[lbo-talk] The Myth of the Tragedy of the Commons

Charles Brown charlesb at cncl.ci.detroit.mi.us
Fri Aug 29 07:30:33 PDT 2008


shag wrote: Hardin wrote:


>"Freedom in a commons brings ruin to all."

to me, this is the more interesting part of his claim and gets at something that always bugs me about anarchist-type arguments.

the idea is that a community is self-regulating, to prevent itself from abusing its resources. but as i think Perelman says and this article points out, the commons-based community doesn't allow people complete freedom. it regulates itself via tacit rules -- norms -- about how people are to _use_ land.

^^^^^ CB: Other terms for these norms and rules are custom, tradition and law, law as state enforced custom. Law is perhaps at the explicit end of the "explicit - tacit" spectrum of norms. Although, I'd suspect the Commoners and Lords, Ladies and Bishops thoroughly talked about the customs . as much as the laws for land use.

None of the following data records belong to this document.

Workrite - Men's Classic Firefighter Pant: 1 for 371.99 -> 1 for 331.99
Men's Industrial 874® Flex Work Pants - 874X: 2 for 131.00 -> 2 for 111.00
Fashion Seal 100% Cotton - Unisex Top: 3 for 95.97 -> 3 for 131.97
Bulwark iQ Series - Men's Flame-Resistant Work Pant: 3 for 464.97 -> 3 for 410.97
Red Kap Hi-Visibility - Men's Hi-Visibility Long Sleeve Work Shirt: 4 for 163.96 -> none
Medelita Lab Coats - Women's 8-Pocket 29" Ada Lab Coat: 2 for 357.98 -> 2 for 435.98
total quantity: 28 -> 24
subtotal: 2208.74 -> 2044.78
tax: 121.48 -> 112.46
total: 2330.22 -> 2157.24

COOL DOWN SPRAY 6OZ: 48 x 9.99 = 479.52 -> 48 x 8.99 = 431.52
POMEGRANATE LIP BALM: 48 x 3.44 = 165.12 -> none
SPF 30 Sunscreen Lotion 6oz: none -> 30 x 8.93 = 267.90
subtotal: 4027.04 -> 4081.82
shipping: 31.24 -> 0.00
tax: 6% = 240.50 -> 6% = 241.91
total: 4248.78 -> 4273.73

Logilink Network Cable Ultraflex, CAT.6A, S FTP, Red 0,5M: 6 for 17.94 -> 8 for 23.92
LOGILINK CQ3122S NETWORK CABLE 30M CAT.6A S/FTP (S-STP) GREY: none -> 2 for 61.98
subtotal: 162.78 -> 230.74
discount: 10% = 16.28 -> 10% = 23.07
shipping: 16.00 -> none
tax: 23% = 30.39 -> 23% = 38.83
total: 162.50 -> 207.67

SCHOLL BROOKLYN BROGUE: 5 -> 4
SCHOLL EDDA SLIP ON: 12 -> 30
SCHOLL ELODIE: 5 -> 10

The society before capitalism in which commons existed was a private property regime in terms of law. It was a different private property system than capitalism, but it was private property. Feudal private property/norm/rules.

Communism aims to abolish all forms of private property in the basic means of production, like land. It will be The Reality of the Comedy of the Commons.